• EXERCISE OBJECTIVE: Within the entries that follow, report how many lines contain the word "subtotal", giving the number by itself.

• Before-and-after change data:
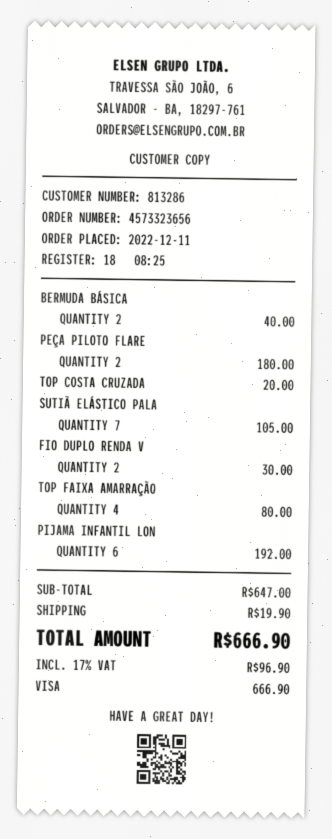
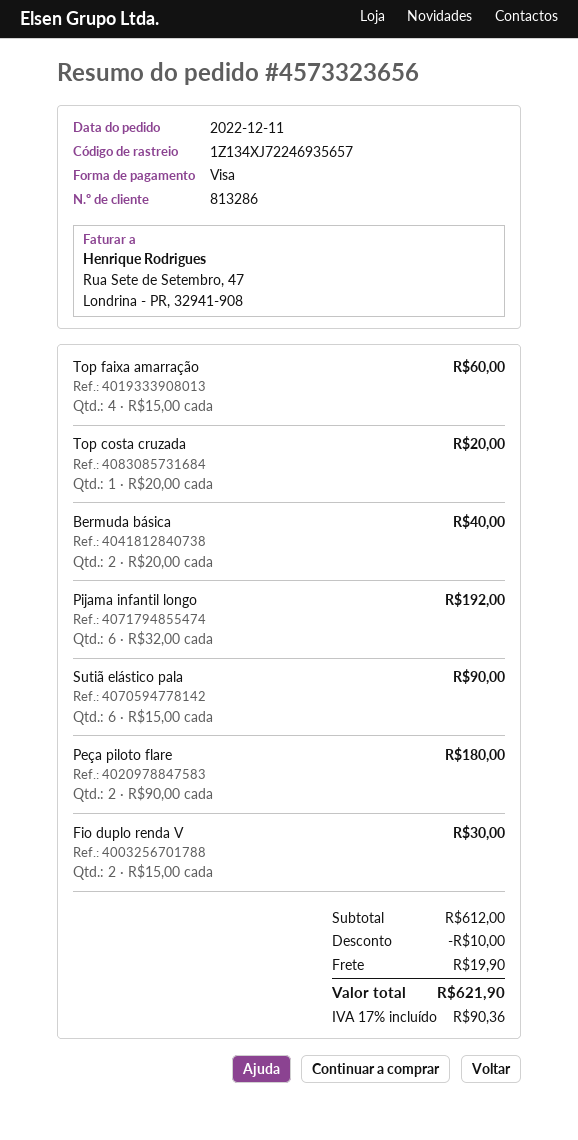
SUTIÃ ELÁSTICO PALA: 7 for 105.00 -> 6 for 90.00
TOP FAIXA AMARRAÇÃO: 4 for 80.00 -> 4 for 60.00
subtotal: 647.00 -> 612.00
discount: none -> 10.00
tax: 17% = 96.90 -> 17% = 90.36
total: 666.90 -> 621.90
...
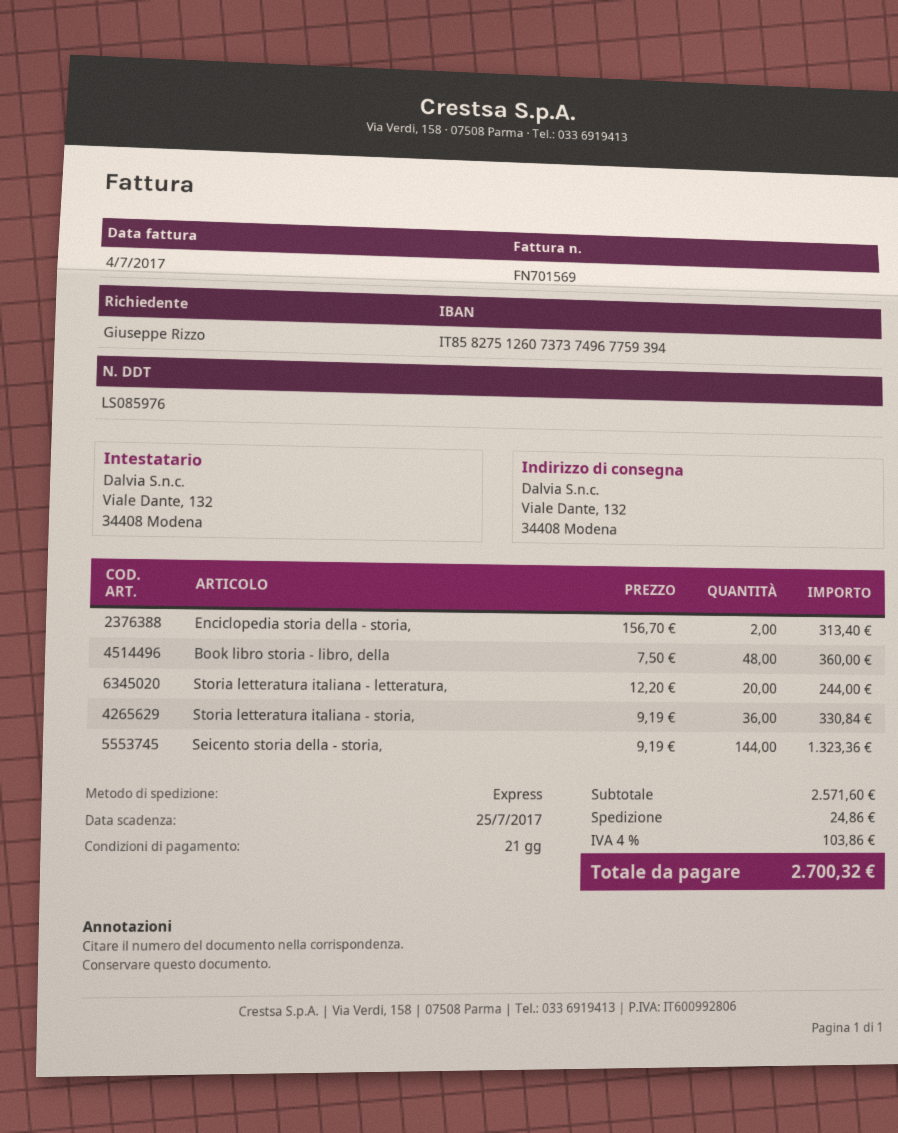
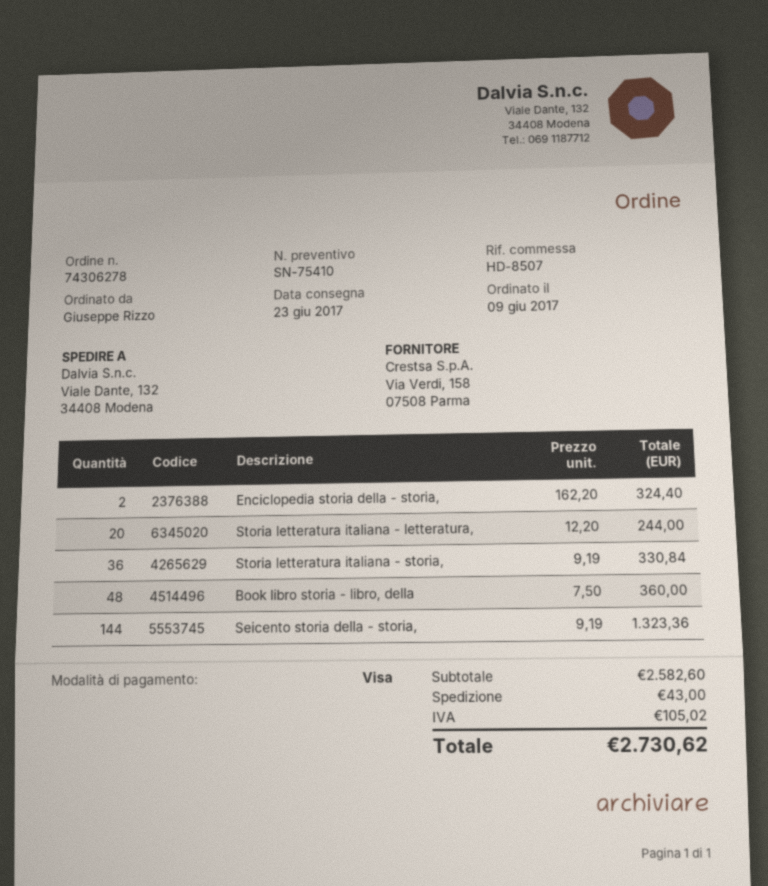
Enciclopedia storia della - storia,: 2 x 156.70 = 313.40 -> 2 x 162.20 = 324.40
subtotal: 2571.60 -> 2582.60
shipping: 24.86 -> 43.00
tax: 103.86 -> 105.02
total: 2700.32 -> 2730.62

• TASK ANSWER: 2